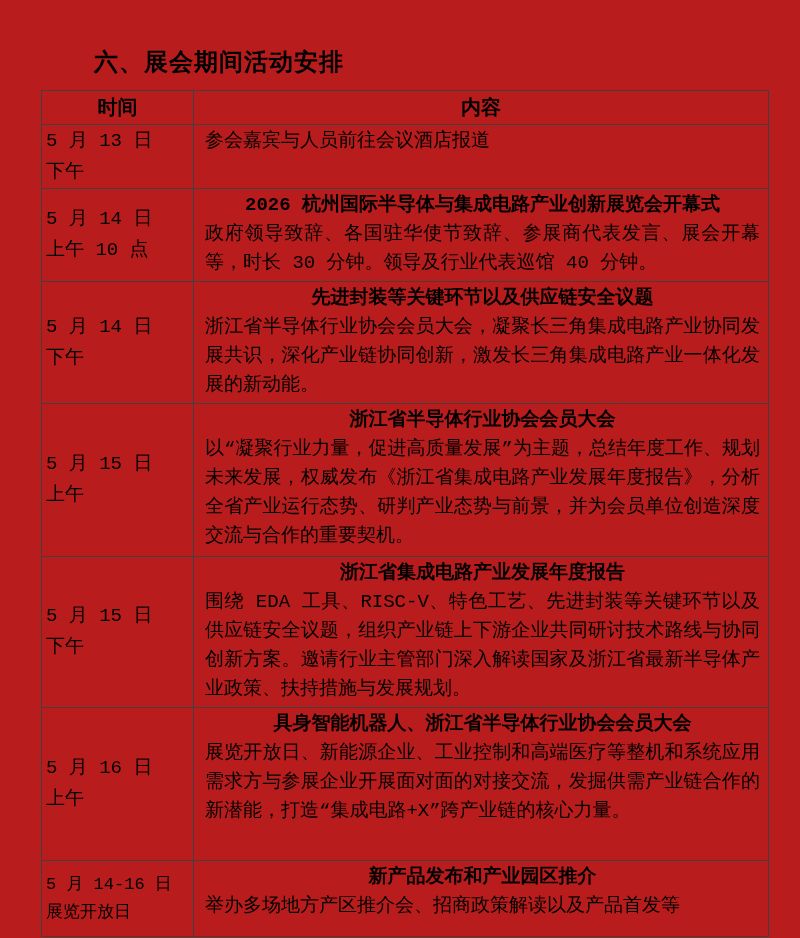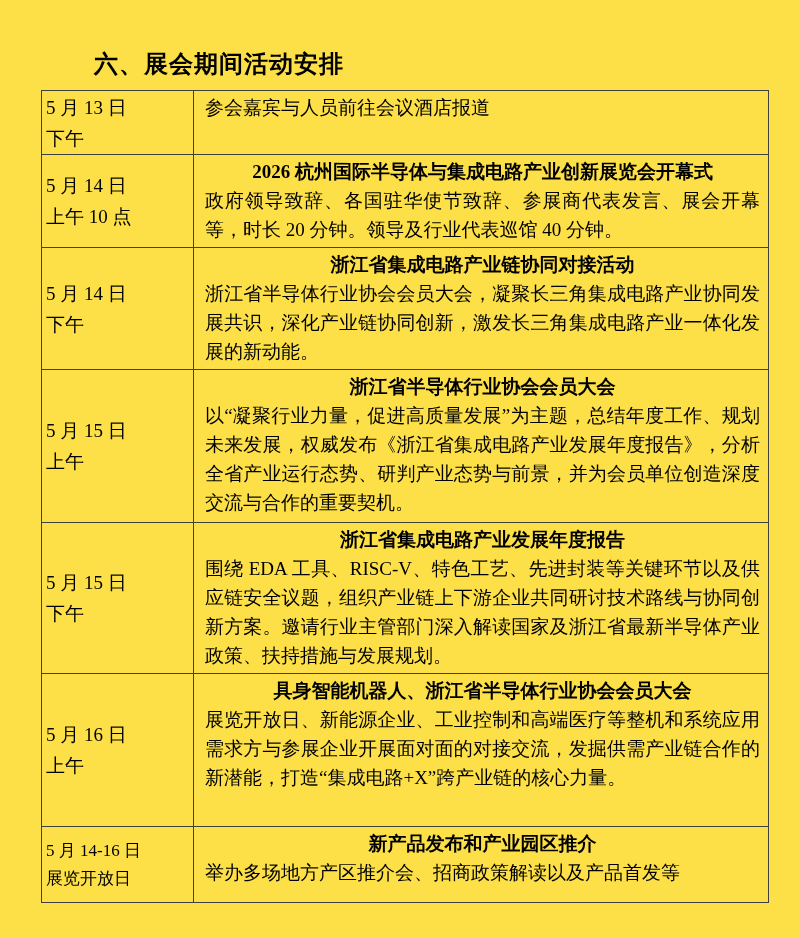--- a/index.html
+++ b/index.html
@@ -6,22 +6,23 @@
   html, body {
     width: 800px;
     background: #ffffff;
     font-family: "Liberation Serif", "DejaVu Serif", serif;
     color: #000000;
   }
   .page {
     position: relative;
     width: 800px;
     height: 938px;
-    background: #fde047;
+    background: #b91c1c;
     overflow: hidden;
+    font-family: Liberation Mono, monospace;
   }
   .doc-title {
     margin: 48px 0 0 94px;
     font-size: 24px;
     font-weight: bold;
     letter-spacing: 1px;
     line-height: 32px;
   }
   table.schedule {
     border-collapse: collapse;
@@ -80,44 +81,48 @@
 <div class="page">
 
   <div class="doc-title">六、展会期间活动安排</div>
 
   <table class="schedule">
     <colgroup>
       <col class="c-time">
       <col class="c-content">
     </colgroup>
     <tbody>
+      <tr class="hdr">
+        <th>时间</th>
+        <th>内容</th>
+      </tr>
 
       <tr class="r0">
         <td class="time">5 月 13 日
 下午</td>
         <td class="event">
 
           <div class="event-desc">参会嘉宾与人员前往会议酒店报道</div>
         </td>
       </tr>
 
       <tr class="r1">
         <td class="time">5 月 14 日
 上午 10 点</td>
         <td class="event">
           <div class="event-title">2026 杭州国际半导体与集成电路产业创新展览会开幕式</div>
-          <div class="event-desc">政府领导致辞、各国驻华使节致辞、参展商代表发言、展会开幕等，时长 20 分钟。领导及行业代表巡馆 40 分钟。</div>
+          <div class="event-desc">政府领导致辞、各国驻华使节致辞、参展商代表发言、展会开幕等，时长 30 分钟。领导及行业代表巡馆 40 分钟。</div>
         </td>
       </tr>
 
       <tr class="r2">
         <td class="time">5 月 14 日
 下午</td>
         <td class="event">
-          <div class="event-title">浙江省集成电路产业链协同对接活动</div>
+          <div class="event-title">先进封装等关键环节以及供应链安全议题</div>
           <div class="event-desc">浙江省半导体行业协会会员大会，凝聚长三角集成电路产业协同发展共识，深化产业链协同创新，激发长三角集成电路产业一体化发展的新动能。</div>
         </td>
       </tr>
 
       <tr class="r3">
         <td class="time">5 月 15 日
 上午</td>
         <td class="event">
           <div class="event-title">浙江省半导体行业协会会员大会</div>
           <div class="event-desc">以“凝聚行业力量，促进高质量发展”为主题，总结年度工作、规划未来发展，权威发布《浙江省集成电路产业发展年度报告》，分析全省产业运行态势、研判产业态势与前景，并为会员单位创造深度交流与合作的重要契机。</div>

Problem description |
Check each line of the data above for the string "浙江省半导体行业协会会员大会", and copy the ones that have it.

Completed task |
           <div class="event-desc">浙江省半导体行业协会会员大会，凝聚长三角集成电路产业协同发展共识，深化产业链协同创新，激发长三角集成电路产业一体化发展的新动能。</div>
           <div class="event-title">浙江省半导体行业协会会员大会</div>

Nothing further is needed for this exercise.